Every spring, rising high school seniors work on their college admissions essays. As an essay adviser who has worked with 800-plus applicants, I have witnessed a sea change in their approach to the personal statement, and the impact it can have on acceptance into elite schools.
In the wake of COVID-19, the ongoing teen mental health crisis, the trend toward “test-optional” admissions and the Supreme Court’s gutting of affirmative action, applicants are opening up more about their feelings in the essays as a way to differentiate themselves from candidates with similar profiles.
Last year, independent of each other, two of my highest-achieving applicants (a girl from the South, and a shy boy from the Northeast) pitched the same essay idea about how their dad’s extramarital affair impacted them. This idea was brave, mature and deeply personal, which I applauded.
In 2012 when I started my business, STEM kids wrote about their robotics team or about watching an orthopedic surgeon swap out a knee. I often suggested more intimate and personal stories, but applicants from science, technology, engineering and math tracks were reticent about being vulnerable — so I didn’t push what was scary or unfamiliar to them. Plus, they were regularly getting accepted to Ivy League schools, so I stopped trying to fix what wasn’t broken.
Those two stories of infidelity were tough to hear. In one, the girl blurted out to her family what her father had done and how she had suppressed the memory. Her essay was about how art therapy saved her, and how her nonprofit provides free mental health services for struggling kids. In the other essay, the boy heard his parents fighting, learned what had happened and wrote about how amid the family turmoil, his dad suggested they build a backyard deck together — a metaphor for rebuilding their relationship.
With the recent upheaval in admissions, colleges have seized on the opportunity to accept applicants they previously might not have. Suddenly, it got easier for me to cajole my kids to be more vulnerable in their essays. After a whole lot of listening (like with a good shrink), these kids started sharing their innermost thoughts, writing powerful essays.
A girl from Louisiana wrote about her insecurity around being tall and thin, and how a bodybuilding class helped her appreciate her body.
A quiet, awkward boy from Michigan wrote about being stuck on a three-hour van ride with nine rambunctious preteen girls and how they succeeded in drawing him out, helping him become a new version of himself.
There was a young woman from Minnesota who umpired girls’ softball who described how she fought and won to hold onto her authority and self-esteem while the male, 30-year-old coaches ridiculed her.
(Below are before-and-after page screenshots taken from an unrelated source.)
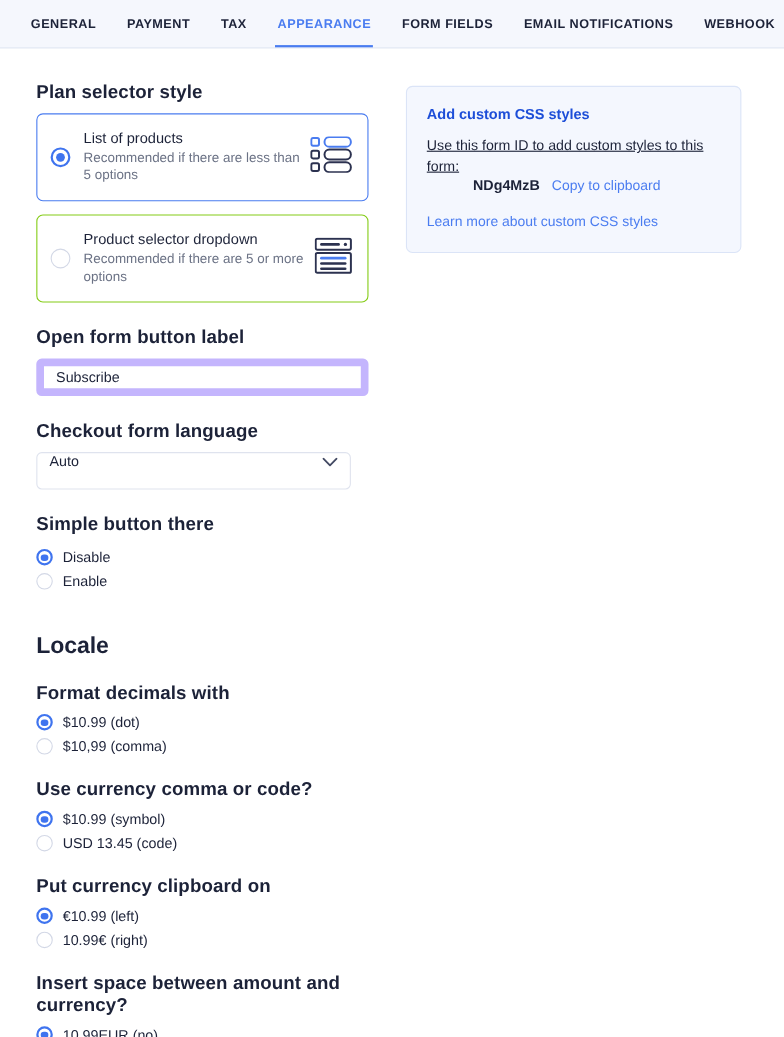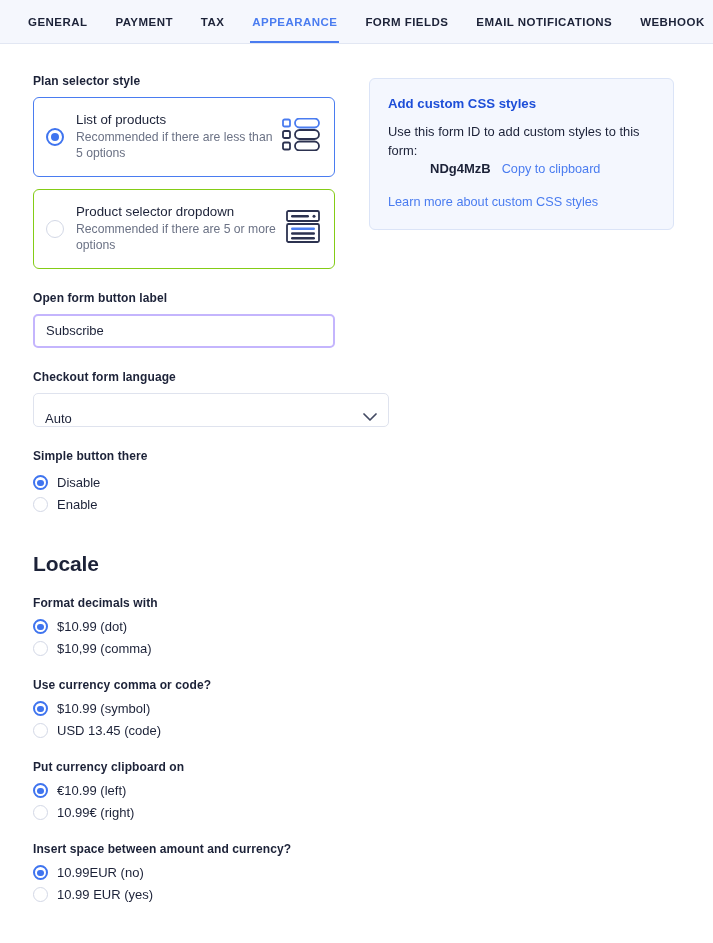"Plan selector style" .field-label { font-size: 12px -> 17px }
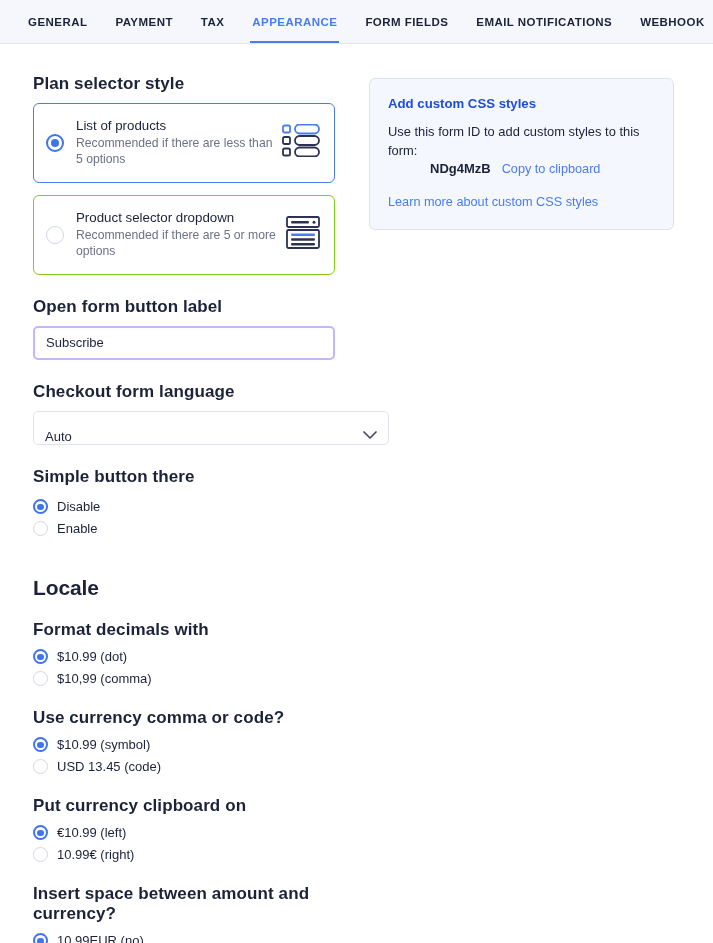"Use this form ID to" .css-desc { text-decoration: none -> underline }
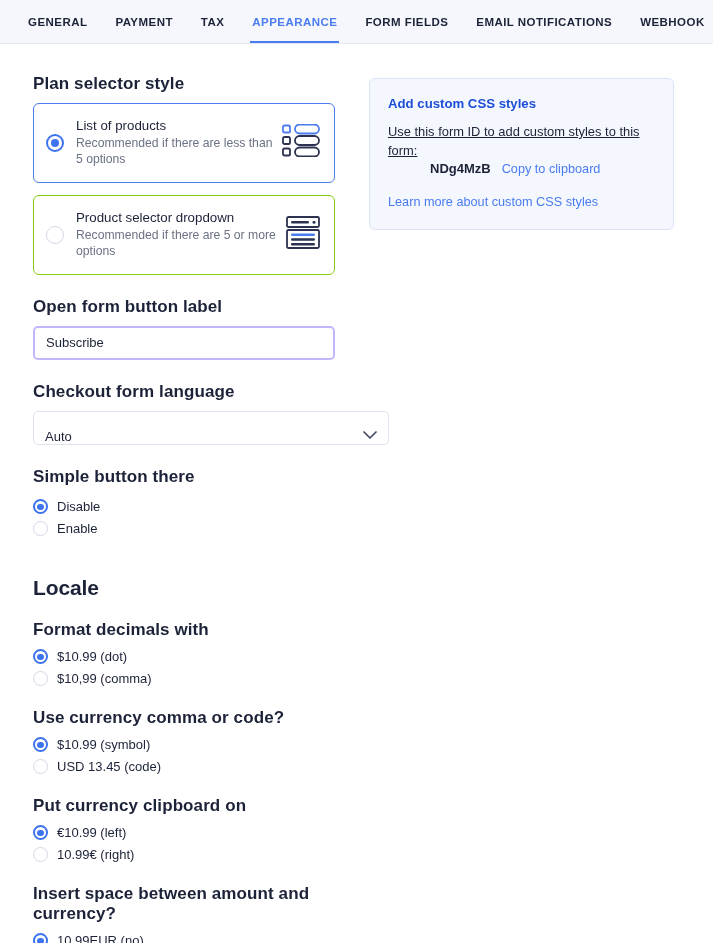"Subscribe" .text-input { border: 2px solid #c4b5fd -> 7px solid #c4b5fd }
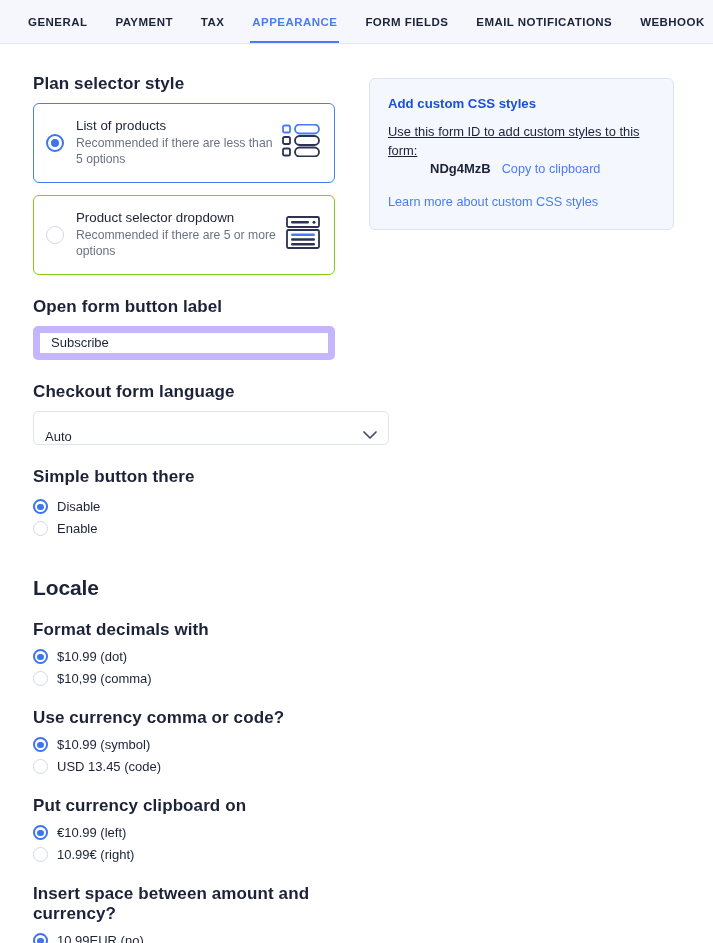"Auto" .select-box { align-items: flex-end -> flex-start; width: 356px -> 286px }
There was the strong, determined pastor’s daughter who saw that God and religion came with conditions, and how she found, away from the church, a sense of community and belonging in other areas of her life.
There was an only child from New Jersey who wrote about refereeing his parents’ disagreements, and how being a master mediator impacted his academics and extracurriculars.
These kids are typically more comfortable writing code than writing about their feelings. But they desperately want to change the perception of the nerdy robotics cliché. They are increasingly more open and self-reflective while living with uncertainty, mental health issues and climate change. And as if this is not enough, they are also going through the most stressful thing they have ever attempted — applying to college.
By engaging these kids in the right way, I have watched them become more comfortable unburdening themselves in their personal statements. The stories they share are more likely to address issues and feelings they once ignored. And colleges are looking for this.
The two essays about infidelity shared many of the same emotions — relief, satisfaction and a feeling of accomplishment. Both kids were accepted to Ivy League schools.
Parents tell me they worry about their kids as they venture to college and beyond. But I do not worry about them in the least. Beyond their grades, scores and academic pursuits, teenagers have much to say about their lives in reflective and though-provoking admissions essays that are making a difference and getting them accepted.